▸ Problem description
Whenever a line in the data contains "instantly", show that line.

(Stored items from a collection)
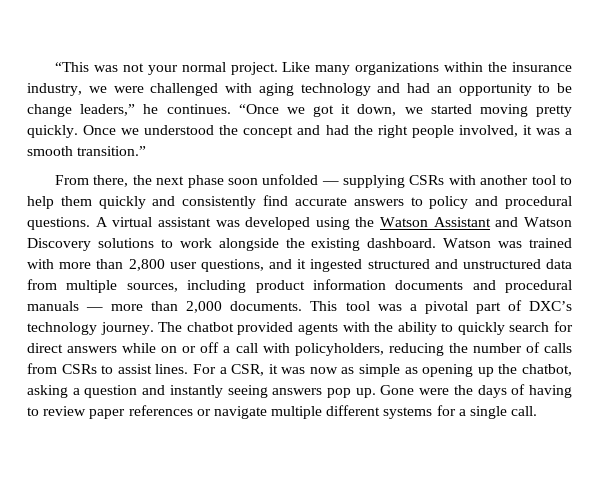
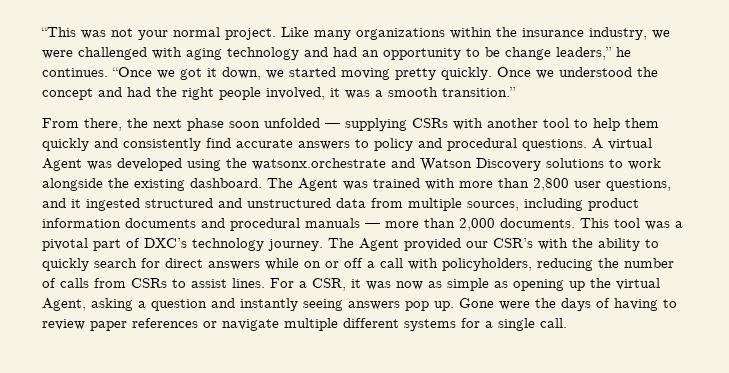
- A virtual assistant was developed using the Watson Assistant and Watson Discovery solutions to work alongside the existing dashboard.
+ A virtual Agent was developed using the watsonx.orchestrate and Watson Discovery solutions to work alongside the existing dashboard.
- Watson was trained with more than 2,800 user questions, and it ingested structured and unstructured data from multiple sources, including product information documents and procedural manuals — more than 2,000 documents.
+ The Agent was trained with more than 2,800 user questions, and it ingested structured and unstructured data from multiple sources, including product information documents and procedural manuals — more than 2,000 documents.
- The chatbot provided agents with the ability to quickly search for direct answers while on or off a call with policyholders, reducing the number of calls from CSRs to assist lines.
+ The Agent provided our CSR’s with the ability to quickly search for direct answers while on or off a call with policyholders, reducing the number of calls from CSRs to assist lines.
- For a CSR, it was now as simple as opening up the chatbot, asking a question and instantly seeing answers pop up.
+ For a CSR, it was now as simple as opening up the virtual Agent, asking a question and instantly seeing answers pop up.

▸ Response area
- For a CSR, it was now as simple as opening up the chatbot, asking a question and instantly seeing answers pop up.
+ For a CSR, it was now as simple as opening up the virtual Agent, asking a question and instantly seeing answers pop up.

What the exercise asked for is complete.